Summary and practical recommendations
Our snowfall products generally try to predict the snow that will fall on the surface. not necessarily the pile of snow you see on your lawn, highway, roof, or anywhere else after a long storm. There are some caveats with Kuchera (partially penalizes warm temperatures to explain bottom melting) and accumulated positive depth changes (explicitly explains melting, albeit with the frequency of model data files as a confounding factor) - but neither of these products will do so consistently provide an accurate prediction of the final ruler-measured snow depth, even when the model's QPF and vertical profile are spot on!
We recommend using Kuchera snowfall products in most situations. Kuchera Snowfall is certainly imperfect, but in our view it's the least flawed practical option on the table for most models right now.

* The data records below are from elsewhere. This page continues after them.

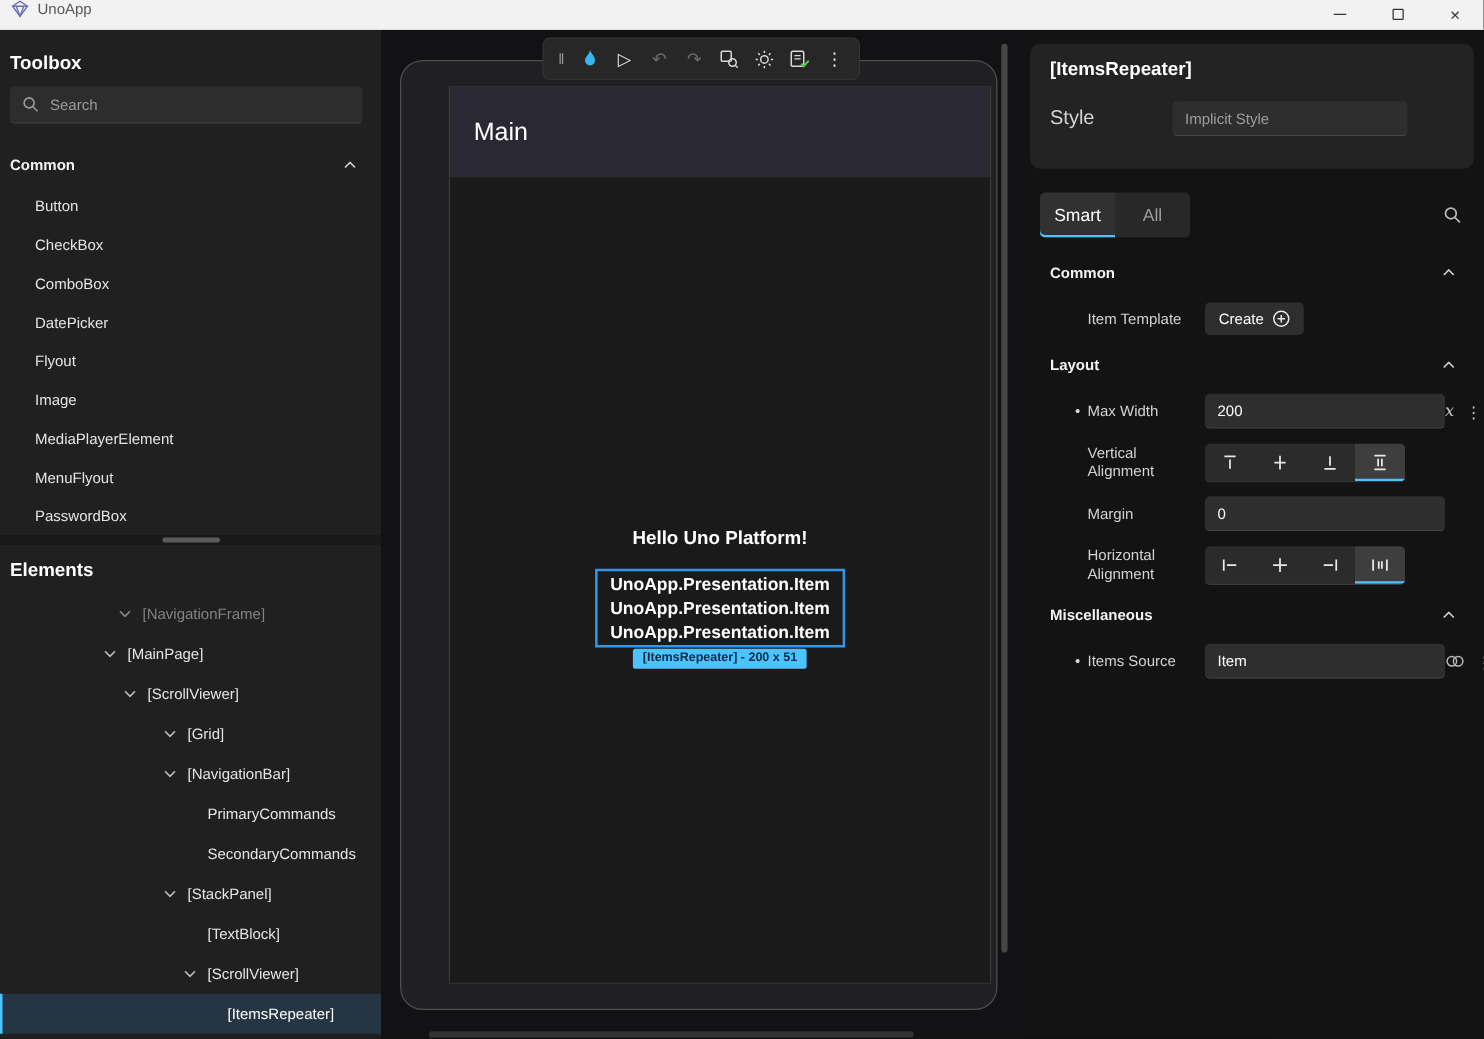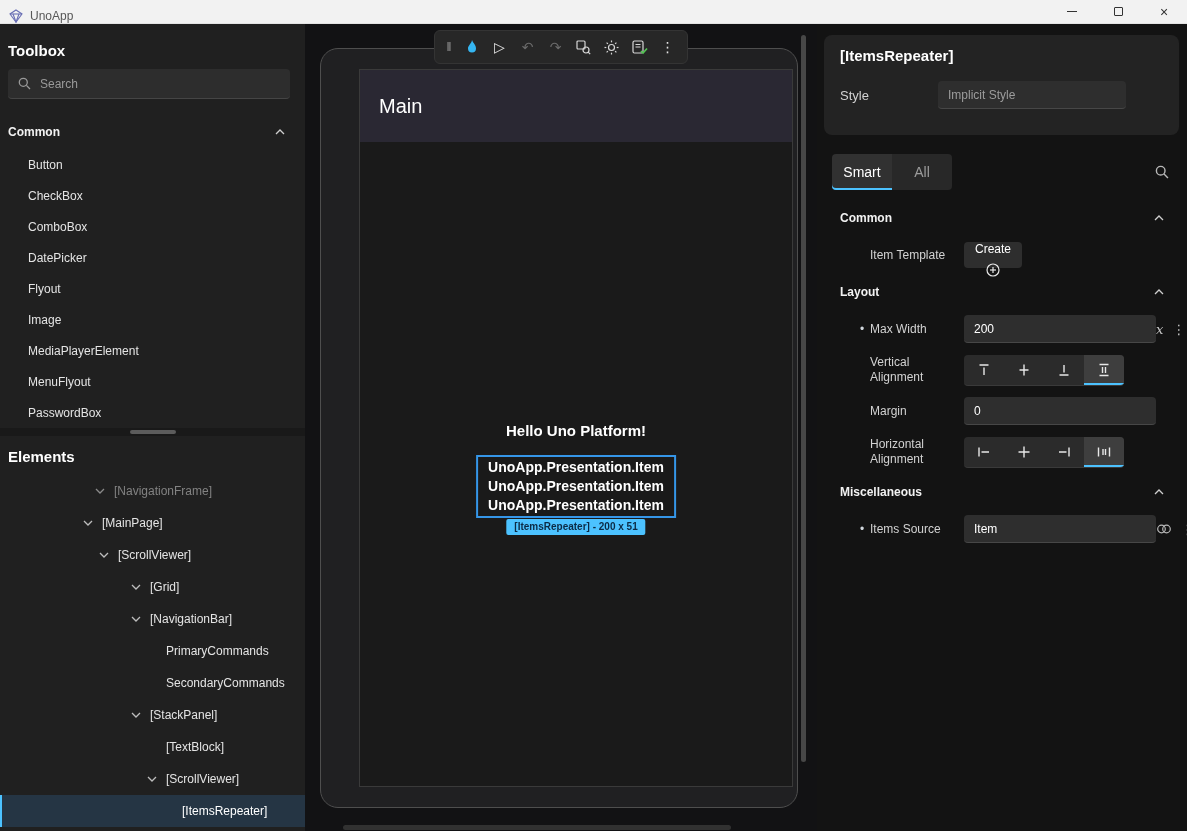"UnoApp" .titlebar { align-items: flex-end -> flex-start }
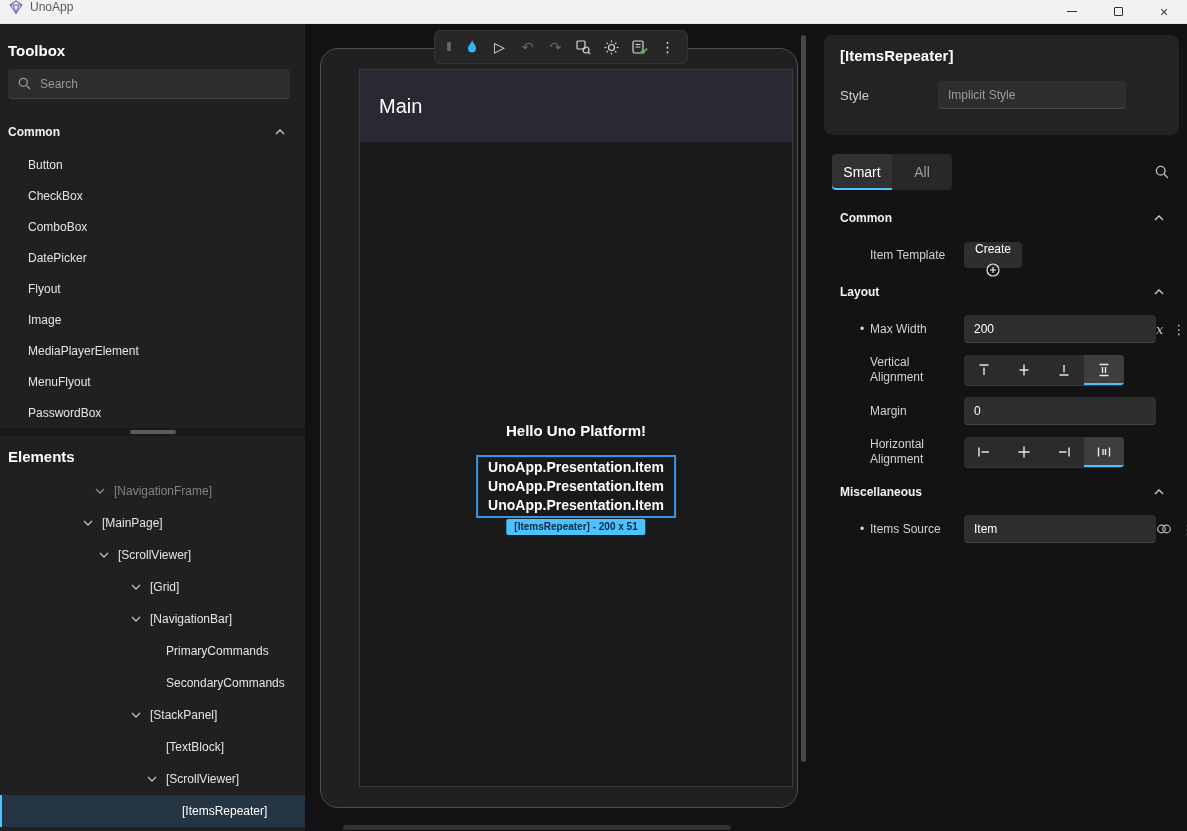"Style" .style-label { font-size: 13px -> 16px }
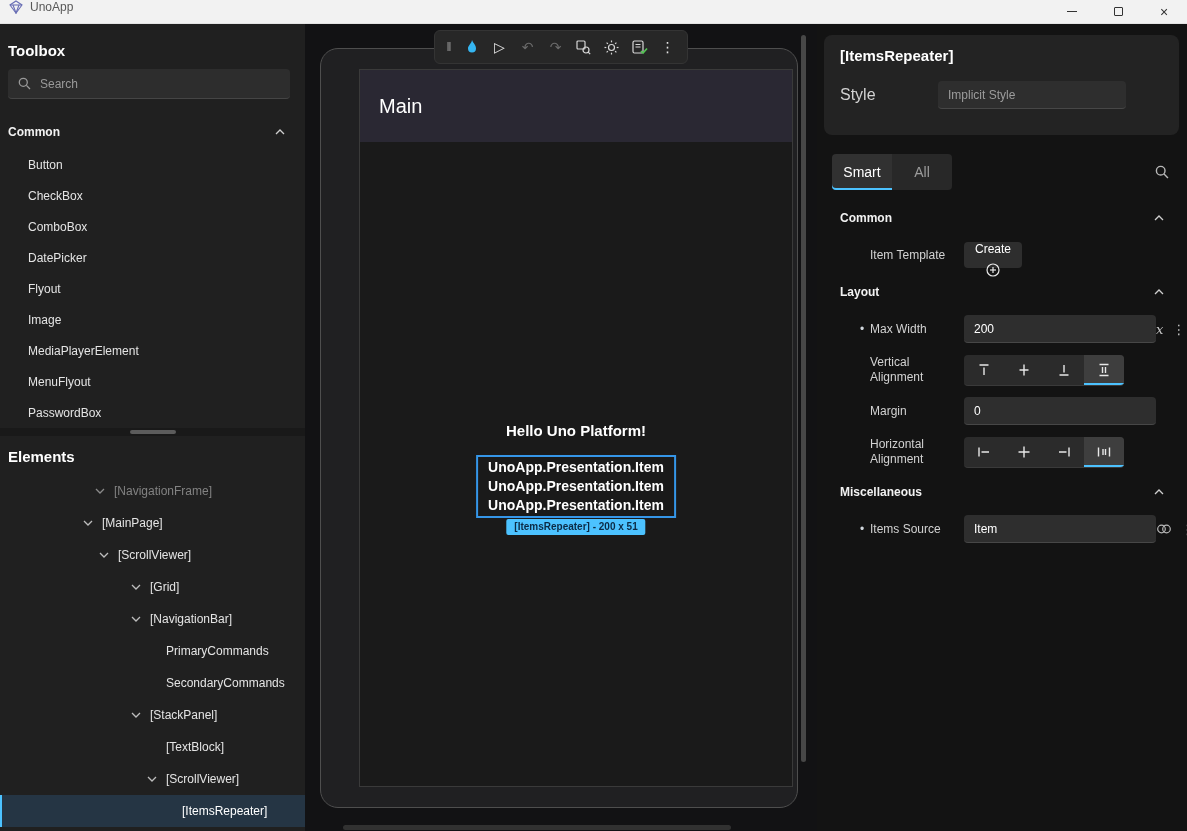"Create" .create-btn { flex-direction: column -> none }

Model snow depth can also be very useful when your main prediction problem is the final ruler measurement on a natural surface, especially in events where melting is a major concern. However, this product sometimes contains sleet, and the implied SLR cameras used are probably less accurate than Kuchera most of the time.
The 10:1 ratio snowfall products exist primarily as a very conservative estimate for legacy purposes and because they are easy to compute. For certain datasets, we may not be able to calculate Kuchera, leaving 10:1 as the only practical option. In the future we may consider removing some or all 10:1 products, but they may still have value for some users as a baseline approach that can be easily compared across all datasets.
In our view, the best route to more accurate and less confusing NWP snow forecasts is for modeling centers to internally track snowfall during integration, rather than just liquid-equivalent frozen hydrometeors. The current situation leaves it up to end-users like us to apply SLRs (and in some cases infer precipitation types) based on limited and time-sparse data. Even a simplified in-model SLR algorithm that estimates the expected crystal type and edge (with the benefit of full-grid data and microphysical parameters), applied during integration much more frequently than publicly available data files, can lead to drastically better snow forecasts than today's.UPDATE: RAP and HRRR have started providing explicit snowfall forecasts as of December 2020, so hopefully more models will follow in the near future!
(Video) A Look at When Winter Will Unleash Arctic Blasts and Major Snowstorms - Direct Weather Channel
Freezing rain
The freezing rain situation reflects snow in many ways: we know that a certain amount of liquid precipitation will fall as rain into below-freezing ground-level air, but that doesn't mean that the accretion on a given surface is the liquid equivalent. In fact, during significant ice storms, ice accumulation is almost always less than Freezing Rain QPF (QPF)—sometimes less than half when precipitation falls in violent bursts or when temperatures are near freezing.Our Freezing Rain QPF charts should never be used literally as predictions of accretion; they are merely a starting point for such a prognosis.
For Plus subscribers and some models, we recently added the Freezing Rain Accumulation Model (FRAM;Sanders and Barjenbruch 2016) as a rough estimate of accretion thickness on elevated horizontal surfaces. This product predicts the ice-to-liquid ratio (ILR) empirically from a large climatology and is quite analogous to Kuchera for snowfall, except that wind speed and precipitation rate are taken into account in addition to (wet-bulb) temperature. Keep in mind that ice accumulation is even more difficult than snowfall accumulation and varies widely depending on surface type, shape, exposure and orientation. As such, we urge accountability and context when using even FRAM for publicly available predictions.